Rahim Entezari: “The role of permutation invariance in linear mode connectivity of neural networks”

Feb 15, 2022 | 17:5018:20

Loading Events
  • This event has passed.

Event Navigation

Rahim Entezari and Hanie Sedghi (senior scientist at Google Brain) will present research pursued with Behnam Neyshabur, Hanie Sedghi and Olga Saukh at the EPFL Virtual Symposium “Loss Landscape of Neural Networks: theoretical insights and practical implications,” which takes place Feb 15–16, 2022.




In this work, we conjecture that if the permutation invariance of neural networks is taken into account, SGD solutions will likely have no barrier in the linear interpolation between them. Although it is a bold conjecture, we show how extensive empirical attempts fall short of refuting it.

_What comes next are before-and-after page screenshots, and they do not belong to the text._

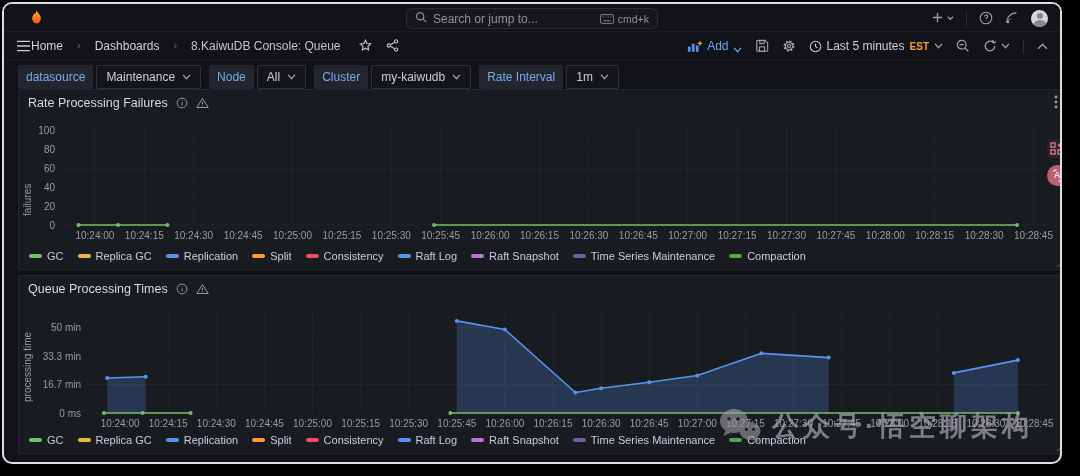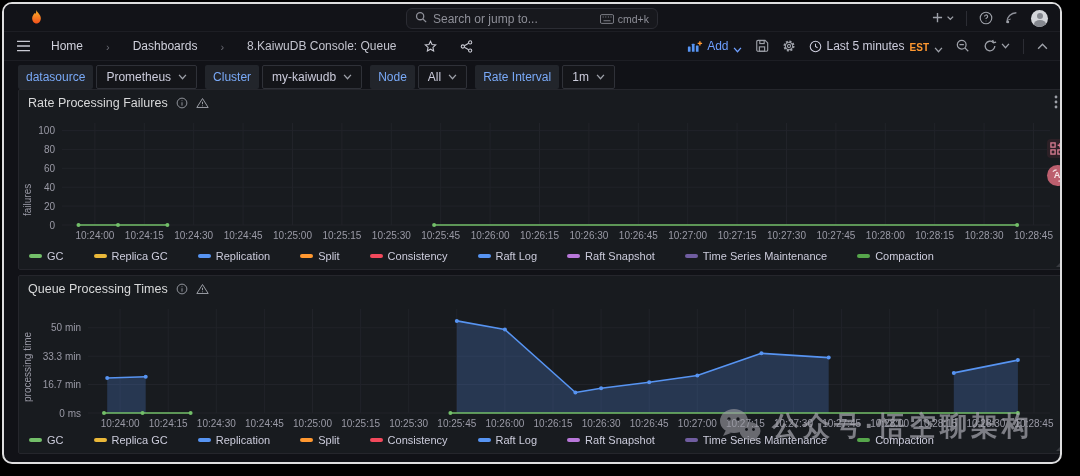--- a/index.html
+++ b/index.html
@@ -26,7 +26,7 @@
   
   .navbar { position:absolute; left:0; right:0; top:28px; height:29px; display:flex; align-items:center;
             border-bottom:1px solid #1d1e24; background:#121318; padding:0 12px; }
-  .crumbs { display:flex; align-items:flex-end; gap:23px; margin-left:20px; font-size:12px; color:#d0d1dc; }
+  .crumbs { display:flex; align-items:flex-start; gap:14px; margin-left:0; font-size:12px; color:#d0d1dc; }
   .crumb-sep { color:#6b6c75; font-size:11px; }
   .crumb-last { color:#c3c4ce; }
   .nav-right { margin-left:auto; display:flex; align-items:center; gap:13px; }

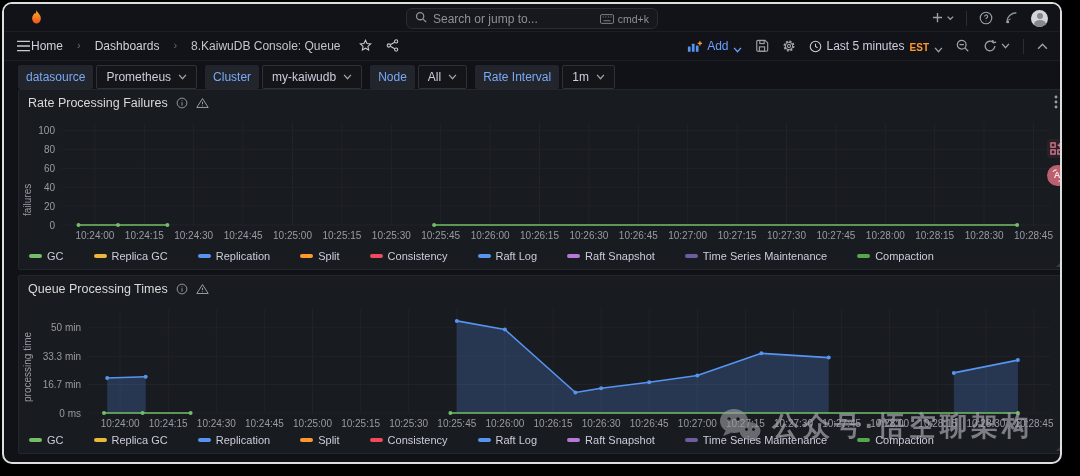--- a/index.html
+++ b/index.html
@@ -31,7 +31,7 @@
   .crumb-last { color:#c3c4ce; }
   .nav-right { margin-left:auto; display:flex; align-items:center; gap:13px; }
   .addbtn { display:flex; align-items:flex-end; gap:4px; color:#6e9fff; font-size:12px; font-weight:500; }
-  .timepick { display:flex; align-items:flex-end; gap:5px; font-size:12px; color:#ccccdc; }
+  .timepick { display:flex; align-items:center; gap:5px; font-size:12px; color:#ccccdc; }
   .tz { color:#ff9830; font-size:10px; font-weight:700; }
   .icon-btn { display:flex; align-items:center; }
 

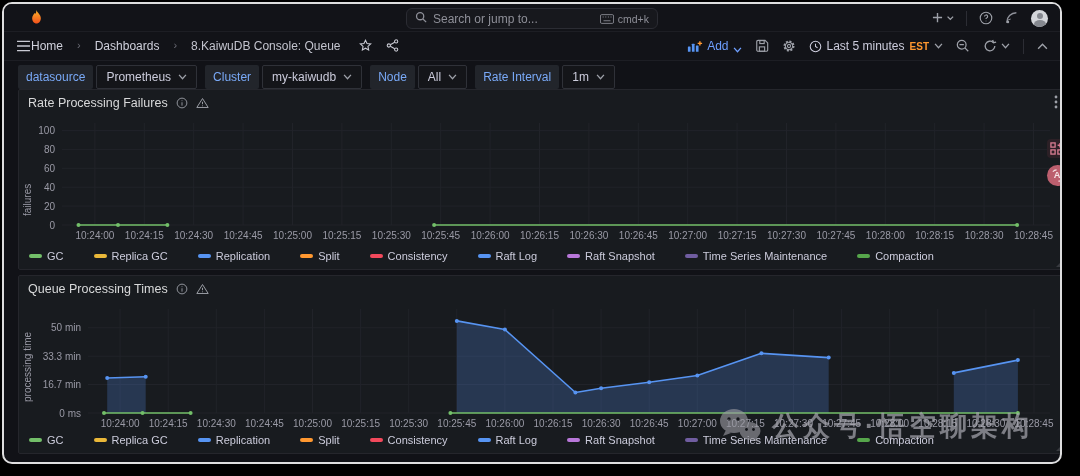--- a/index.html
+++ b/index.html
@@ -238,7 +238,7 @@
       <div class="varpair">
         <span class="varlabel">datasource</span>
         <span class="varvalue">
-          <span>Prometheus</span>
+          <span>Maintenance</span>
           <svg width="9" height="6" viewBox="0 0 10 7" fill="none" stroke="#9da0a8" stroke-width="1.5">
               <polyline points="1,1 5,5.5 9,1"></polyline>
             </svg>

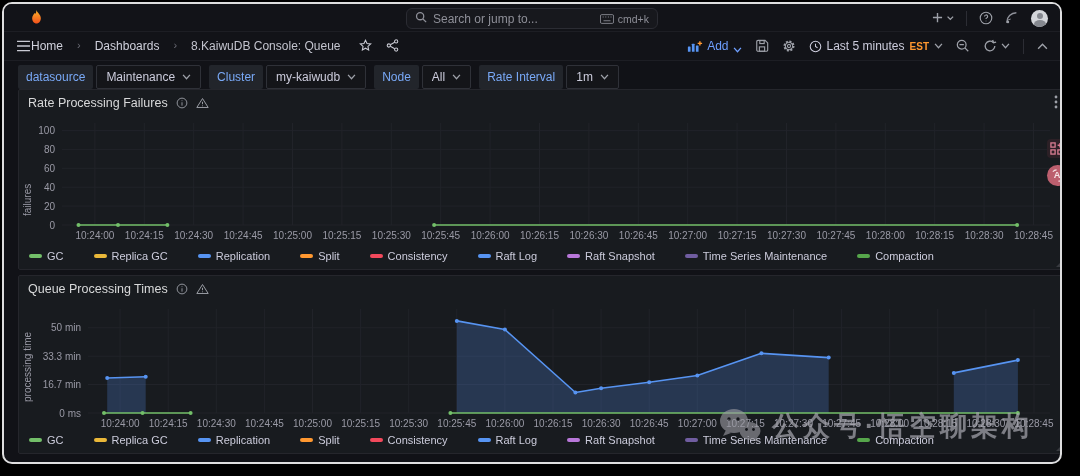--- a/index.html
+++ b/index.html
@@ -245,18 +245,18 @@
         </span>
       </div>
       <div class="varpair">
+        <span class="varlabel">Node</span>
+        <span class="varvalue">
+          <span>All</span>
+          <svg width="9" height="6" viewBox="0 0 10 7" fill="none" stroke="#9da0a8" stroke-width="1.5">
+              <polyline points="1,1 5,5.5 9,1"></polyline>
+            </svg>
+        </span>
+      </div>
+      <div class="varpair">
         <span class="varlabel">Cluster</span>
         <span class="varvalue">
           <span>my-kaiwudb</span>
-          <svg width="9" height="6" viewBox="0 0 10 7" fill="none" stroke="#9da0a8" stroke-width="1.5">
-              <polyline points="1,1 5,5.5 9,1"></polyline>
-            </svg>
-        </span>
-      </div>
-      <div class="varpair">
-        <span class="varlabel">Node</span>
-        <span class="varvalue">
-          <span>All</span>
           <svg width="9" height="6" viewBox="0 0 10 7" fill="none" stroke="#9da0a8" stroke-width="1.5">
               <polyline points="1,1 5,5.5 9,1"></polyline>
             </svg>

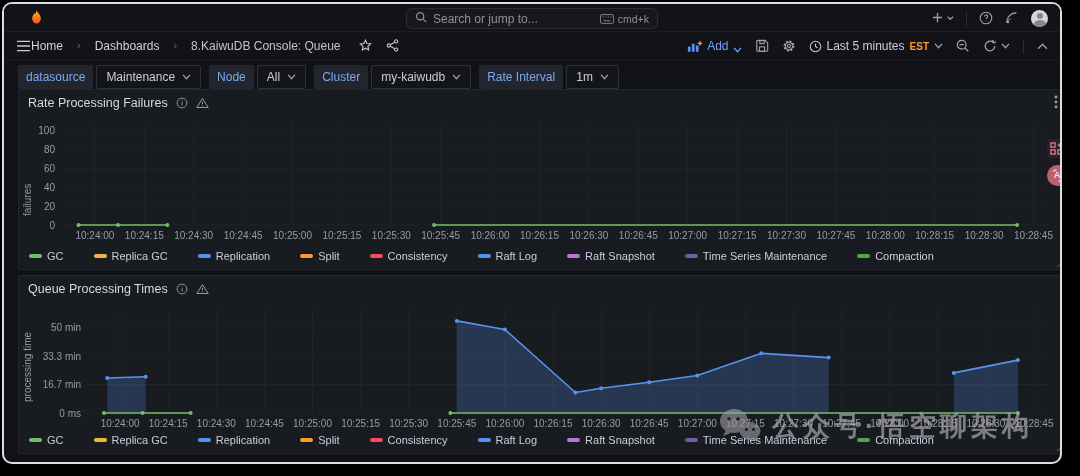--- a/index.html
+++ b/index.html
@@ -54,7 +54,7 @@
   .ylabel { position:absolute; left:3px; top:30px; height:96px; display:flex; align-items:center;
             writing-mode:vertical-rl; transform:rotate(180deg); font-size:10px; color:#9a9aa6; }
   .chart { position:absolute; left:7px; top:25px; }
-  .legend { position:absolute; left:10px; bottom:7px; display:flex; align-items:center; gap:30px;
+  .legend { position:absolute; left:10px; bottom:7px; display:flex; align-items:center; gap:14px;
             font-size:11px; color:#ccccdc; white-space:nowrap; }
   .legend .li { display:flex; align-items:center; gap:5px; }
   .legend .sw { width:13px; height:4px; border-radius:2px; display:inline-block; }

We further provide a preliminary theoretical result to support our conjecture. Our conjecture has implications for the lottery ticket hypothesis, distributed training, and ensemble methods.



About the Symposium:


In practical applications, Deep Neural Networks are typically trained by walking down the loss surface using gradient descent augmented with a bag of tricks. One of the important practical insights has been that large, overparameterized, networks that have more parameters than necessary work better  –  one potential interpretation (but not the only one) is the ‘lottery ticket hypothesis’. Obviously, the shape of the loss landscape is important when walking down. In recent years, research on the shape of the loss landscape has addressed questions such as: “Is there one big global minimum or many scattered small ones?”, “Is the loss landscape rough or smooth?”,  “Should we worry about saddle points?”, “Are there flat regions in the loss?”, “How many saddle points are there?”.


While these look like questions for theoreticians, their answers might have practical consequences and lead to a better understanding of the role of overparameterization, pruning, and reasons of the bag of tricks. The aim of this workshop is to bring together researchers that have worked on these topics from different points of views and different backgrounds (Computer Science, Math, Physics, Computational Neuroscience), and build a community around these questions.